What you are asked to do:
In the data below, locate the line containing "column Indicador | position: 7 -> 5" and the line containing "Afiches saber 359 | ITEM #_nuevo: 24 -> 21", then retype both and everything between them exactly. Pictures are not part of the copy.

******************************

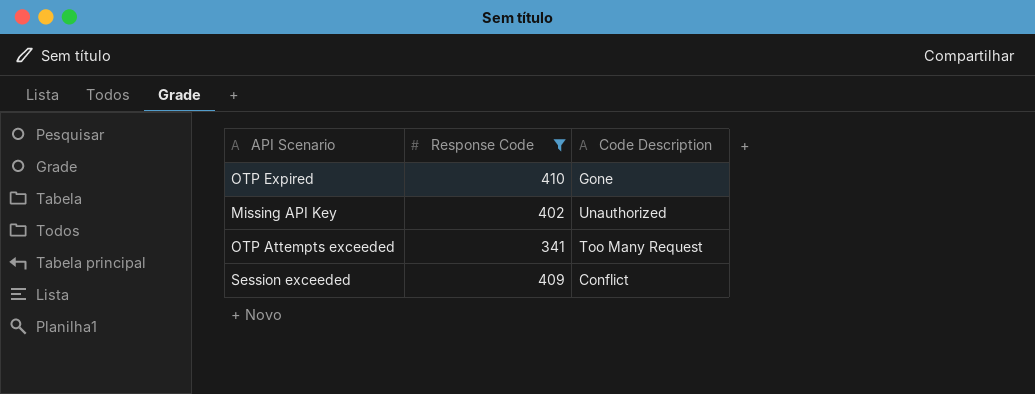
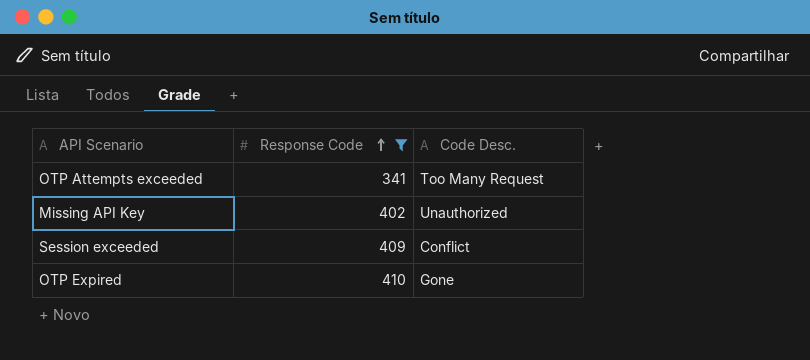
row order: none -> Response Code ascending
column name: Code Description -> Code Desc.

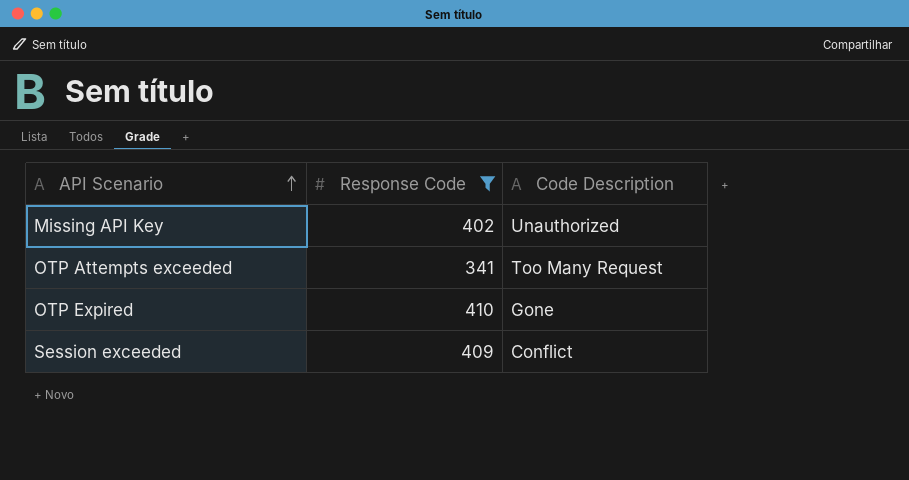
row order: Response Code ascending -> API Scenario ascending
column name: Code Desc. -> Code Description

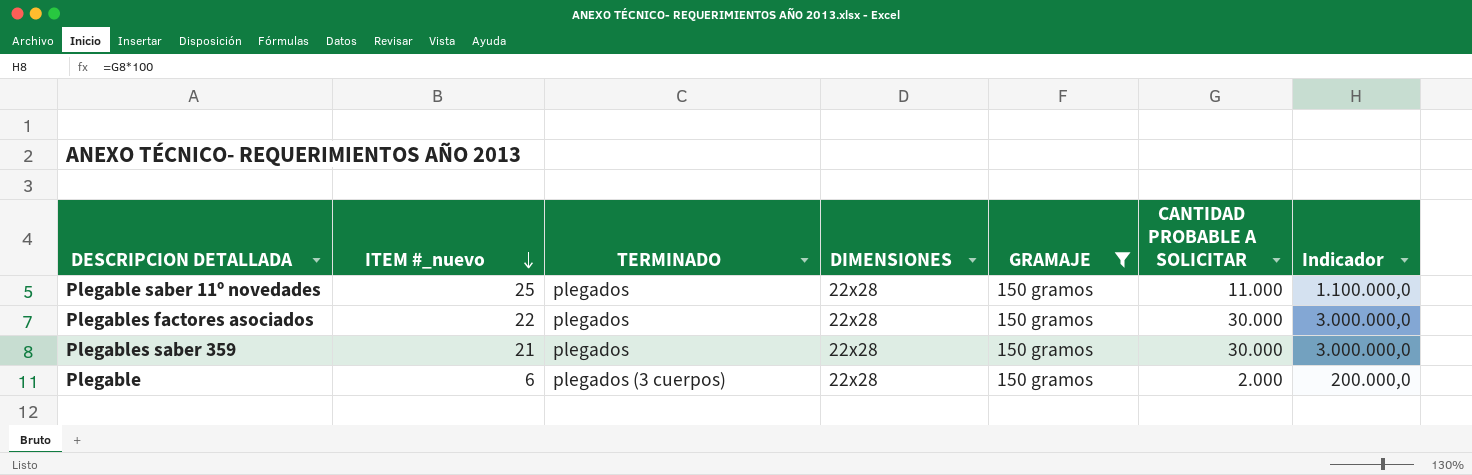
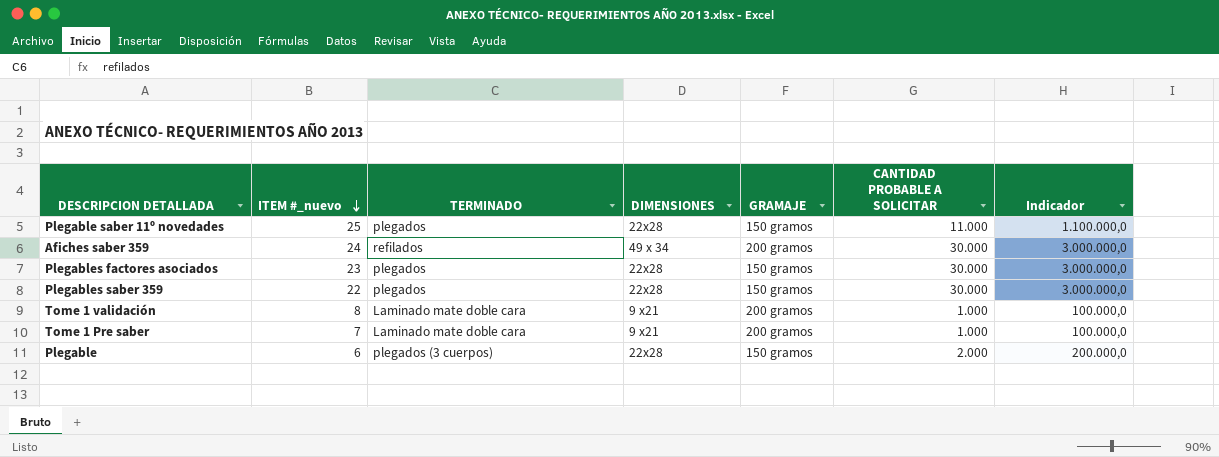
filter: GRAMAJE = 150 gramos -> none
Plegables factores asociados | ITEM #_nuevo: 22 -> 23
Plegables saber 359 | ITEM #_nuevo: 21 -> 22

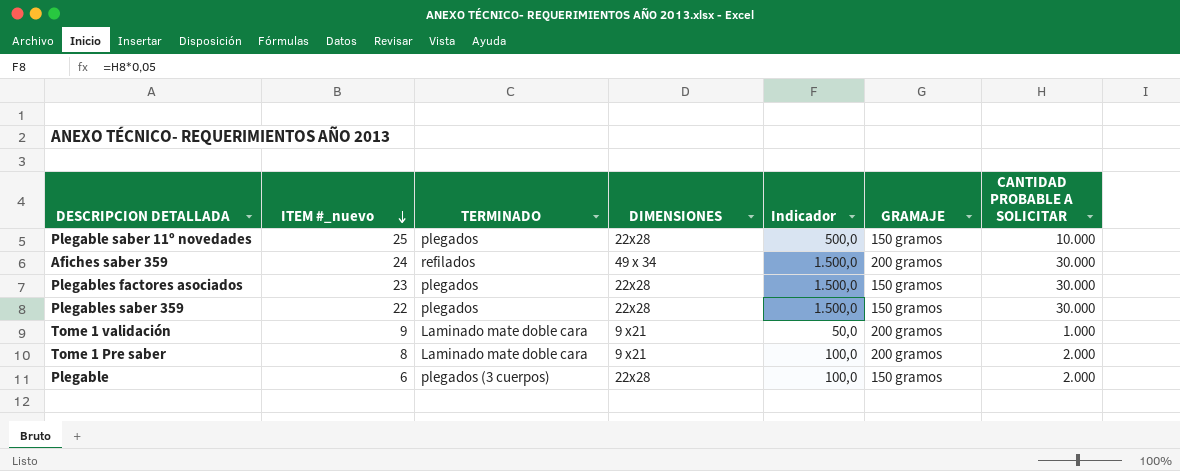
column Indicador | formula: [CANTIDAD PROBABLE A SOLICITAR] * 100 -> [CANTIDAD PROBABLE A SOLICITAR] * 0,05
column Indicador | position: 7 -> 5
Plegable saber 11º novedades | CANTIDAD PROBABLE A SOLICITAR: 11.000 -> 10.000
Tome 1 validación | ITEM #_nuevo: 8 -> 9
Tome 1 Pre saber | ITEM #_nuevo: 7 -> 8
Tome 1 Pre saber | CANTIDAD PROBABLE A SOLICITAR: 1.000 -> 2.000

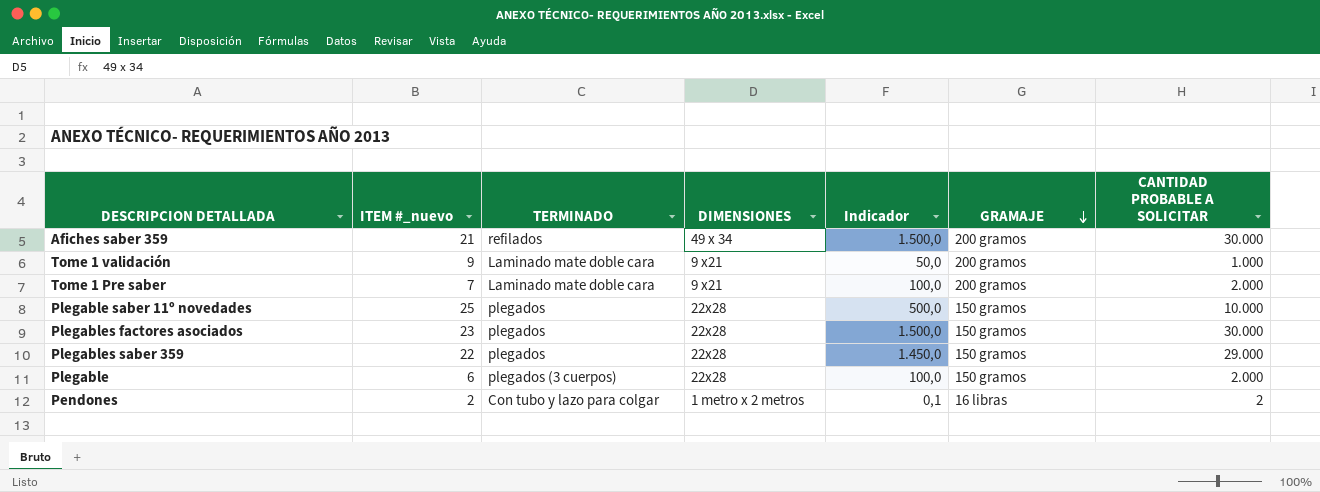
row order: ITEM #_nuevo descending -> GRAMAJE descending
Afiches saber 359 | ITEM #_nuevo: 24 -> 21
Tome 1 Pre saber | ITEM #_nuevo: 8 -> 7
Plegables saber 359 | Indicador: 1.500,0 -> 1.450,0
Plegables saber 359 | CANTIDAD PROBABLE A SOLICITAR: 30.000 -> 29.000
row Pendones: none -> 2 | Con tubo y lazo para colgar | 1 metro x 2 metros | 0,1 | 16 libras | 2

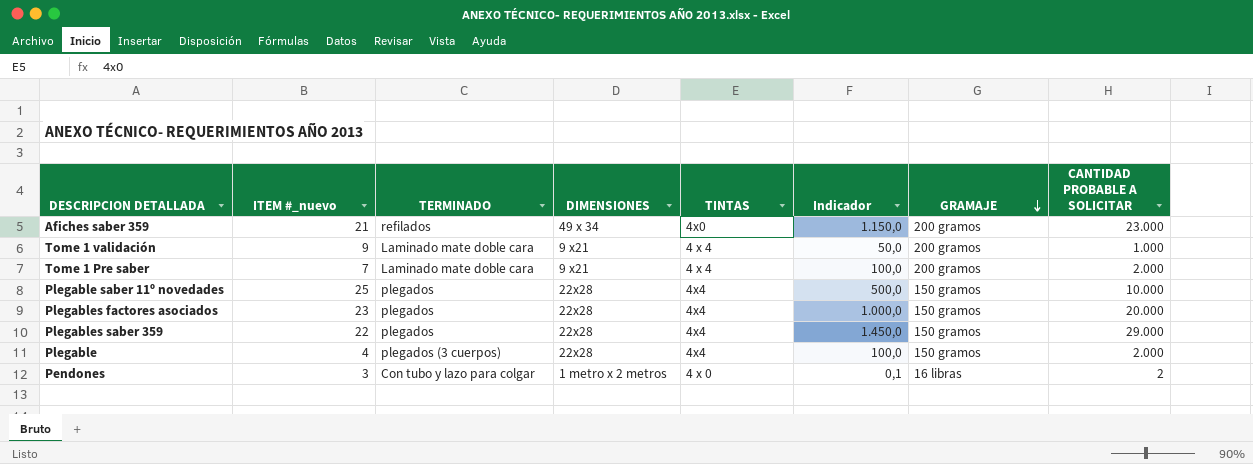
column TINTAS | position: none -> 5
Afiches saber 359 | Indicador: 1.500,0 -> 1.150,0
Afiches saber 359 | CANTIDAD PROBABLE A SOLICITAR: 30.000 -> 23.000
Plegables factores asociados | Indicador: 1.500,0 -> 1.000,0
Plegables factores asociados | CANTIDAD PROBABLE A SOLICITAR: 30.000 -> 20.000
Plegable | ITEM #_nuevo: 6 -> 4
Pendones | ITEM #_nuevo: 2 -> 3

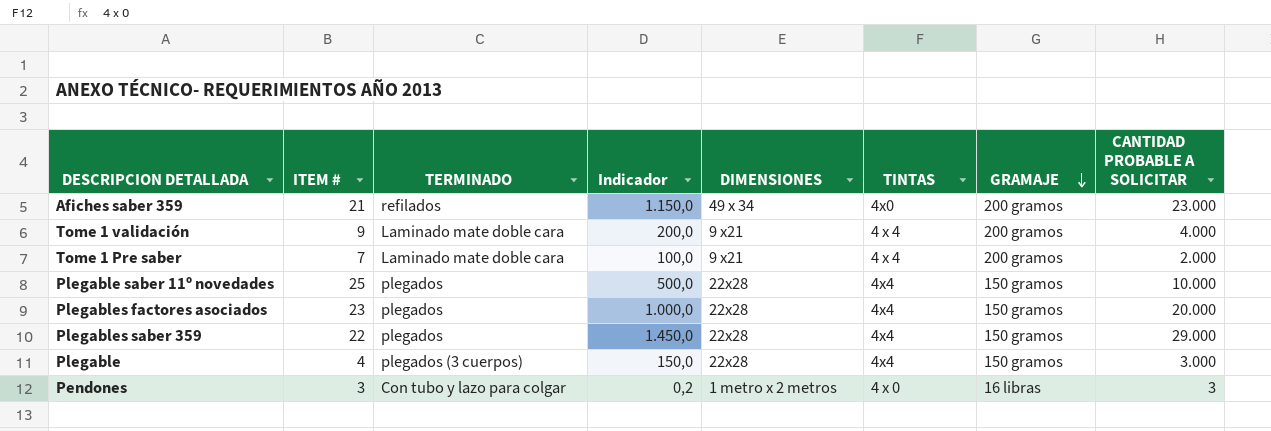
column name: ITEM #_nuevo -> ITEM #
column Indicador | position: 6 -> 4
Tome 1 validación | Indicador: 50,0 -> 200,0
Tome 1 validación | CANTIDAD PROBABLE A SOLICITAR: 1.000 -> 4.000
Plegable | Indicador: 100,0 -> 150,0
Plegable | CANTIDAD PROBABLE A SOLICITAR: 2.000 -> 3.000
Pendones | Indicador: 0,1 -> 0,2
Pendones | CANTIDAD PROBABLE A SOLICITAR: 2 -> 3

******************************

Reply to the exercise:
column Indicador | position: 7 -> 5
Plegable saber 11º novedades | CANTIDAD PROBABLE A SOLICITAR: 11.000 -> 10.000
Tome 1 validación | ITEM #_nuevo: 8 -> 9
Tome 1 Pre saber | ITEM #_nuevo: 7 -> 8
Tome 1 Pre saber | CANTIDAD PROBABLE A SOLICITAR: 1.000 -> 2.000

row order: ITEM #_nuevo descending -> GRAMAJE descending
Afiches saber 359 | ITEM #_nuevo: 24 -> 21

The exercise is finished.